Until the last line is reached, keep transcribing the material exactly.

• **RECORDS SHOWN**:
==========

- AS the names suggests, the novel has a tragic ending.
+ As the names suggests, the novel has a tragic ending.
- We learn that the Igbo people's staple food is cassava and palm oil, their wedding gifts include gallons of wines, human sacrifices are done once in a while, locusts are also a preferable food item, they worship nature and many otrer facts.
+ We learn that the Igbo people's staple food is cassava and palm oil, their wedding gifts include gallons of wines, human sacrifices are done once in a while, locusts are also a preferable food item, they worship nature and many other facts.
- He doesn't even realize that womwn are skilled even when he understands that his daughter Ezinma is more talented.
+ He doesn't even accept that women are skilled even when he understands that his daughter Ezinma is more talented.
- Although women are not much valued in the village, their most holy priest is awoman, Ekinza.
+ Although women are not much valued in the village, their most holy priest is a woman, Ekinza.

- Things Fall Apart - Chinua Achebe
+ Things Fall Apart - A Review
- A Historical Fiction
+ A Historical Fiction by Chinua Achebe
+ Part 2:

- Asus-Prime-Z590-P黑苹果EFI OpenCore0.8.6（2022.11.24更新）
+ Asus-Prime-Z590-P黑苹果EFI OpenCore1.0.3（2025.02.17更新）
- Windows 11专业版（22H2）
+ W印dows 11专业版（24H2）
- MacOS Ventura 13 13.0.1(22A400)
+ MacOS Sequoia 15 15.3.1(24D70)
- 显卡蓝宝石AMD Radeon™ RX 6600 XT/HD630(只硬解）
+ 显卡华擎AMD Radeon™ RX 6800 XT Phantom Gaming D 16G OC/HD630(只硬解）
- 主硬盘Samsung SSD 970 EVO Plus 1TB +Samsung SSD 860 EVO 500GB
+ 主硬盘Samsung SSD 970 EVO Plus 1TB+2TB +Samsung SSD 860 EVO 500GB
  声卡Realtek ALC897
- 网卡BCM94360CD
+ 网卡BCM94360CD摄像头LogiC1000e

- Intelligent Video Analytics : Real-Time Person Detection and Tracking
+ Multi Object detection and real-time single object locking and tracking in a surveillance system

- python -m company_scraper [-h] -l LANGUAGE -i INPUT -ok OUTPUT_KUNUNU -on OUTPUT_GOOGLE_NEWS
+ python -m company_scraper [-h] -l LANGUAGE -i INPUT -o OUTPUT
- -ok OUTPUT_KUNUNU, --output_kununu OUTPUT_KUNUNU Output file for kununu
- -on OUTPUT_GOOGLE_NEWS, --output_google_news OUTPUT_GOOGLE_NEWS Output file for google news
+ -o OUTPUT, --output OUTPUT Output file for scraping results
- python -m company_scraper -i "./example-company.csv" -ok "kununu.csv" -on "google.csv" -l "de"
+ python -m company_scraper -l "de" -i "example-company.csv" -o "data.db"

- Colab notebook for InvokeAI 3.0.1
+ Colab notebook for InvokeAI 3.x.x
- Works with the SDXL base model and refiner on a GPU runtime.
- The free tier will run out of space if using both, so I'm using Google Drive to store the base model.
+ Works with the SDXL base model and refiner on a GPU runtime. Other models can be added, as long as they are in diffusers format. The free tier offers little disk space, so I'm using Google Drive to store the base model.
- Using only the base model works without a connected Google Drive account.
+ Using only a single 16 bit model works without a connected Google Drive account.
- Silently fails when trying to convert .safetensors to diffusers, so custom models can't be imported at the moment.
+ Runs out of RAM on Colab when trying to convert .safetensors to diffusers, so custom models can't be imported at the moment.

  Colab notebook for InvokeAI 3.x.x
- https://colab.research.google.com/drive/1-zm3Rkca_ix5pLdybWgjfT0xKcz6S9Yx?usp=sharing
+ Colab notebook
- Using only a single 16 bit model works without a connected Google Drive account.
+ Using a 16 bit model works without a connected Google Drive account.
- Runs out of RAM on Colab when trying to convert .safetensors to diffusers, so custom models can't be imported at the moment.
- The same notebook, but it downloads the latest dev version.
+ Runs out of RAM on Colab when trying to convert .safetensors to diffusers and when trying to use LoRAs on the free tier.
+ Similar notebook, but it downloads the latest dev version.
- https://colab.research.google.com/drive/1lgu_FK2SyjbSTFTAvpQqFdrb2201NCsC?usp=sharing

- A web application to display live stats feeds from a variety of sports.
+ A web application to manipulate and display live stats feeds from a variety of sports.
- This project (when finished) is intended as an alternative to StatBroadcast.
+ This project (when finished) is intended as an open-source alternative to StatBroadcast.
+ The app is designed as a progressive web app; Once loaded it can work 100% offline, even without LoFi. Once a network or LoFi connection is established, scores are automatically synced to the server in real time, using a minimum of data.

==========

• **REPLY**:
- AS the names suggests, the novel has a tragic ending.
+ As the names suggests, the novel has a tragic ending.
- We learn that the Igbo people's staple food is cassava and palm oil, their wedding gifts include gallons of wines, human sacrifices are done once in a while, locusts are also a preferable food item, they worship nature and many otrer facts.
+ We learn that the Igbo people's staple food is cassava and palm oil, their wedding gifts include gallons of wines, human sacrifices are done once in a while, locusts are also a preferable food item, they worship nature and many other facts.
- He doesn't even realize that womwn are skilled even when he understands that his daughter Ezinma is more talented.
+ He doesn't even accept that women are skilled even when he understands that his daughter Ezinma is more talented.
- Although women are not much valued in the village, their most holy priest is awoman, Ekinza.
+ Although women are not much valued in the village, their most holy priest is a woman, Ekinza.

- Things Fall Apart - Chinua Achebe
+ Things Fall Apart - A Review
- A Historical Fiction
+ A Historical Fiction by Chinua Achebe
+ Part 2:

- Asus-Prime-Z590-P黑苹果EFI OpenCore0.8.6（2022.11.24更新）
+ Asus-Prime-Z590-P黑苹果EFI OpenCore1.0.3（2025.02.17更新）
- Windows 11专业版（22H2）
+ W印dows 11专业版（24H2）
- MacOS Ventura 13 13.0.1(22A400)
+ MacOS Sequoia 15 15.3.1(24D70)
- 显卡蓝宝石AMD Radeon™ RX 6600 XT/HD630(只硬解）
+ 显卡华擎AMD Radeon™ RX 6800 XT Phantom Gaming D 16G OC/HD630(只硬解）
- 主硬盘Samsung SSD 970 EVO Plus 1TB +Samsung SSD 860 EVO 500GB
+ 主硬盘Samsung SSD 970 EVO Plus 1TB+2TB +Samsung SSD 860 EVO 500GB
  声卡Realtek ALC897
- 网卡BCM94360CD
+ 网卡BCM94360CD摄像头LogiC1000e

- Intelligent Video Analytics : Real-Time Person Detection and Tracking
+ Multi Object detection and real-time single object locking and tracking in a surveillance system

- python -m company_scraper [-h] -l LANGUAGE -i INPUT -ok OUTPUT_KUNUNU -on OUTPUT_GOOGLE_NEWS
+ python -m company_scraper [-h] -l LANGUAGE -i INPUT -o OUTPUT
- -ok OUTPUT_KUNUNU, --output_kununu OUTPUT_KUNUNU Output file for kununu
- -on OUTPUT_GOOGLE_NEWS, --output_google_news OUTPUT_GOOGLE_NEWS Output file for google news
+ -o OUTPUT, --output OUTPUT Output file for scraping results
- python -m company_scraper -i "./example-company.csv" -ok "kununu.csv" -on "google.csv" -l "de"
+ python -m company_scraper -l "de" -i "example-company.csv" -o "data.db"

- Colab notebook for InvokeAI 3.0.1
+ Colab notebook for InvokeAI 3.x.x
- Works with the SDXL base model and refiner on a GPU runtime.
- The free tier will run out of space if using both, so I'm using Google Drive to store the base model.
+ Works with the SDXL base model and refiner on a GPU runtime. Other models can be added, as long as they are in diffusers format. The free tier offers little disk space, so I'm using Google Drive to store the base model.
- Using only the base model works without a connected Google Drive account.
+ Using only a single 16 bit model works without a connected Google Drive account.
- Silently fails when trying to convert .safetensors to diffusers, so custom models can't be imported at the moment.
+ Runs out of RAM on Colab when trying to convert .safetensors to diffusers, so custom models can't be imported at the moment.

  Colab notebook for InvokeAI 3.x.x
- https://colab.research.google.com/drive/1-zm3Rkca_ix5pLdybWgjfT0xKcz6S9Yx?usp=sharing
+ Colab notebook
- Using only a single 16 bit model works without a connected Google Drive account.
+ Using a 16 bit model works without a connected Google Drive account.
- Runs out of RAM on Colab when trying to convert .safetensors to diffusers, so custom models can't be imported at the moment.
- The same notebook, but it downloads the latest dev version.
+ Runs out of RAM on Colab when trying to convert .safetensors to diffusers and when trying to use LoRAs on the free tier.
+ Similar notebook, but it downloads the latest dev version.
- https://colab.research.google.com/drive/1lgu_FK2SyjbSTFTAvpQqFdrb2201NCsC?usp=sharing

- A web application to display live stats feeds from a variety of sports.
+ A web application to manipulate and display live stats feeds from a variety of sports.
- This project (when finished) is intended as an alternative to StatBroadcast.
+ This project (when finished) is intended as an open-source alternative to StatBroadcast.
+ The app is designed as a progressive web app; Once loaded it can work 100% offline, even without LoFi. Once a network or LoFi connection is established, scores are automatically synced to the server in real time, using a minimum of data.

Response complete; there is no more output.